Keyboard shortcuts

Press or to navigate between chapters

Press S or / to search in the book

Press ? to show this help

Press Esc to hide this help

Applicative

module Tutorial.Functor.Applicative

import Tutorial.Functor.Functor

import Data.List1
import Data.String
import Data.Vect

%default total

While Functor allows us to map a pure, unary function over a value in a context, it doesn't allow us to combine n such values under an n-ary function.

For instance, consider the following functions:

liftMaybe2 : (a -> b -> c) -> Maybe a -> Maybe b -> Maybe c
liftMaybe2 f (Just va) (Just vb) = Just $ f va vb
liftMaybe2 _ _         _         = Nothing

liftVect2 : (a -> b -> c) -> Vect n a -> Vect n b -> Vect n c
liftVect2 _ []        []        = []
liftVect2 f (x :: xs) (y :: ys) = f x y :: liftVect2 f xs ys

liftIO2 : (a -> b -> c) -> IO a -> IO b -> IO c
liftIO2 f ioa iob = fromPrim $ go (toPrim ioa) (toPrim iob)
  where go : PrimIO a -> PrimIO b -> PrimIO c
        go pa pb w =
          let MkIORes va w2 = pa w
              MkIORes vb w3 = pb w2
           in MkIORes (f va vb) w3

This behavior is not covered by Functor, yet it is a very common thing to do. For instance, we might want to read two numbers from standard input (both operations might fail), calculating the product of the two. Here's the code:

multNumbers : Num a => Neg a => IO (Maybe a)
multNumbers = do
  s1 <- getLine
  s2 <- getLine
  pure $ liftMaybe2 (*) (parseInteger s1) (parseInteger s2)

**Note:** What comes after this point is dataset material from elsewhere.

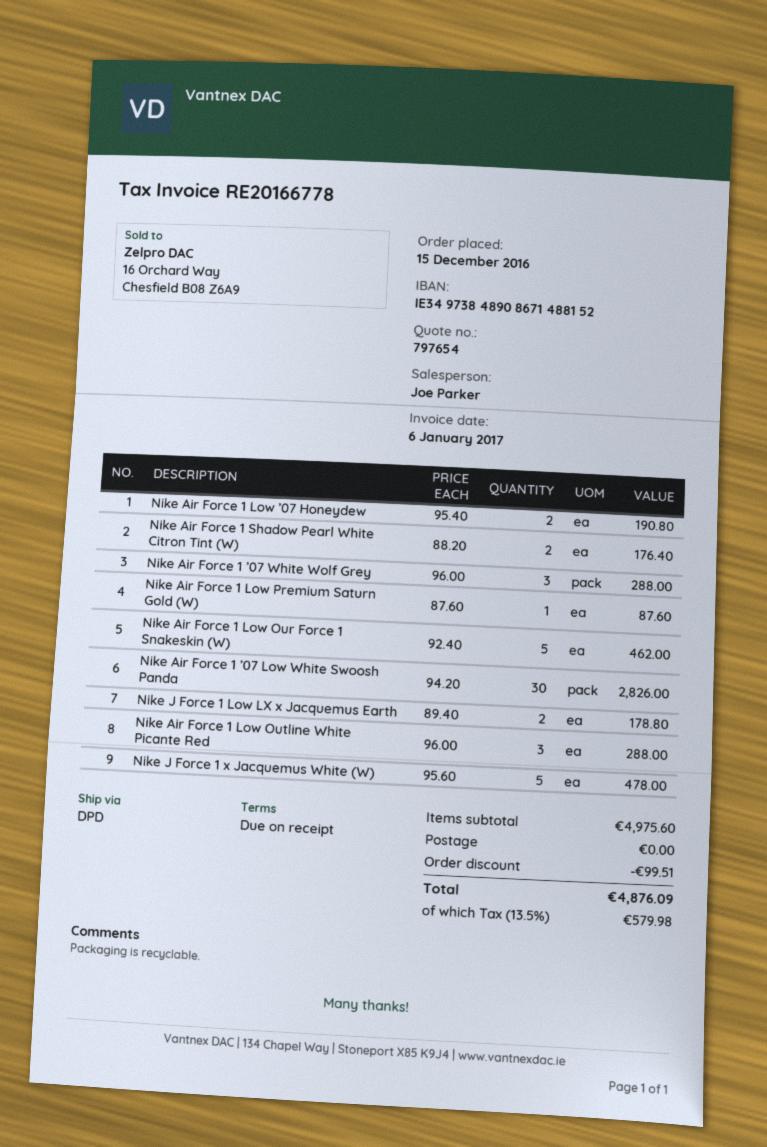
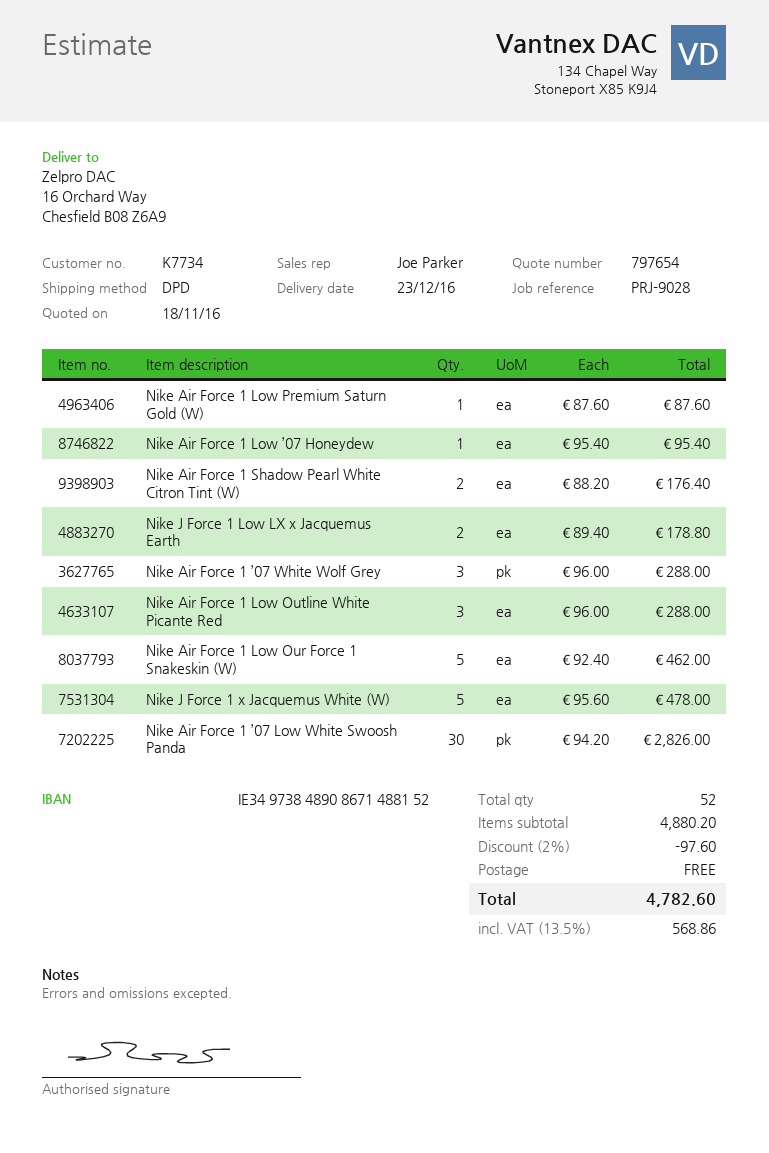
Nike Air Force 1 Low ’07 Honeydew: 2 x 95.40 = 190.80 -> 1 x 95.40 = 95.40
subtotal: 4975.60 -> 4880.20
discount: 99.51 -> 97.60
tax: 13.5% = 579.98 -> 13.5% = 568.86
total: 4876.09 -> 4782.60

And it won't stop here. We might just as well want to have liftMaybe3 for ternary functions and three Maybe arguments and so on, for arbitrary numbers of arguments.

But there is more: We'd also like to lift pure values into the context in question. With this, we could do the following:

liftMaybe3 : (a -> b -> c -> d) -> Maybe a -> Maybe b -> Maybe c -> Maybe d
liftMaybe3 f (Just va) (Just vb) (Just vc) = Just $ f va vb vc
liftMaybe3 _ _         _         _         = Nothing

pureMaybe : a -> Maybe a
pureMaybe = Just

multAdd100 : Num a => Neg a => String -> String -> Maybe a
multAdd100 s t = liftMaybe3 calc (parseInteger s) (parseInteger t) (pure 100)
  where calc : a -> a -> a -> a
        calc x y z = x * y + z

As you'll of course already know, I am now going to present a new interface to encapsulate this behavior. It's called Applicative. Here is its definition and an example implementation:

public export
interface Functor' f => Applicative' f where
  app   : f (a -> b) -> f a -> f b
  pure' : a -> f a

export
implementation Applicative' Maybe where
  app (Just fun) (Just val) = Just $ fun val
  app _          _          = Nothing

  pure' = Just

Interface Applicative is of course already exported by the Prelude. There, function app is an operator sometimes called app or apply: (<*>).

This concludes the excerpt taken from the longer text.